- Born: November 17, 1994 (age 31) Riga, Latvia
- Height: 5 ft 9 in (175 cm)
- Weight: 154 lb (70 kg; 11 st 0 lb)
- Position: Left wing
- Shoots: Left
- NIHL team Former teams: Milton Keynes Lightning Pingouins de Morzine-Avoriaz Nottingham Panthers HK Kurbads HK Mogo Dinamo Rīga Kalix HC
- National team: Latvia
- Playing career: 2013–present

= Deivids Sarkanis =

Latvian ice hockey player

Deivids Sarkanis (born November 17, 1994) is a Latvian professional ice hockey player currently playing for English NIHL side Milton Keynes Lightning. Sarkanis previously played for Dinamo Riga in the Kontinental Hockey League (KHL).

==Playing career==
Sarkanis began his hockey career playing in minor and junior Latvian hockey leagues. In 2011/2012 season he joined HK Rīga Dinamo Rīga minor league affiliate.
In 2013/13 season Sarkanis spent several matches as a healthy stretch for Dinamo Rīga, before he made his KHL debut on October 30 on 2:1 win against Lokomotiv Yaroslavl.

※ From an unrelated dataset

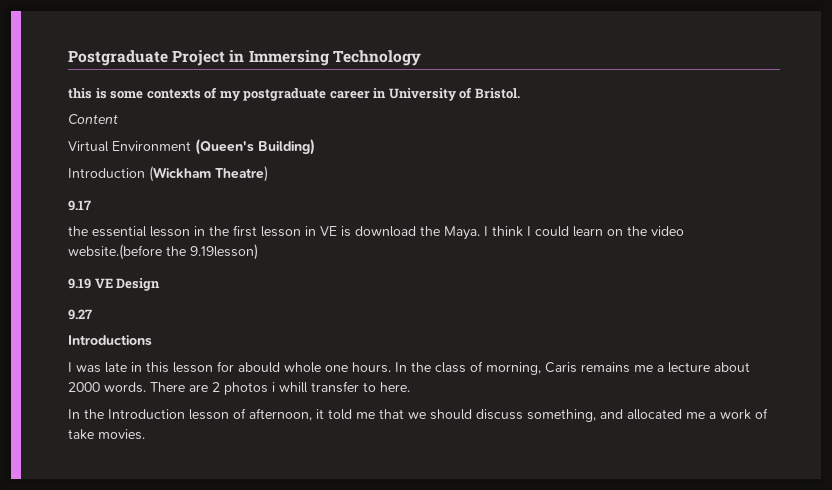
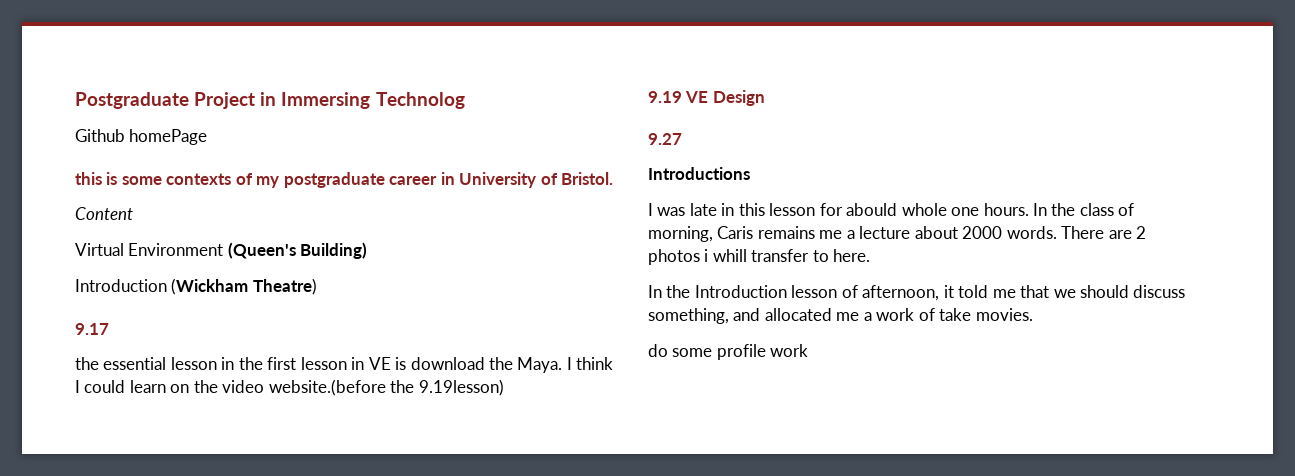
- Postgraduate Project in Immersing Technology
+ Postgraduate Project in Immersing Technolog
+ Github homePage
+ do some profile work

In February 2017, Sarkanis moved to the UK to sign for the Nottingham Panthers until the end of the season.

He has since had spells back in Latvia with HK Kurbads, HK Mogo and Dinamo Riga. For the 2020-21 season, Sarkanis moved to Sweden to sign for Kalix HC.

==International play==
Sarkanis participated at the 2012 World Junior Ice Hockey Championships as a member of the Latvia men's national junior ice hockey team.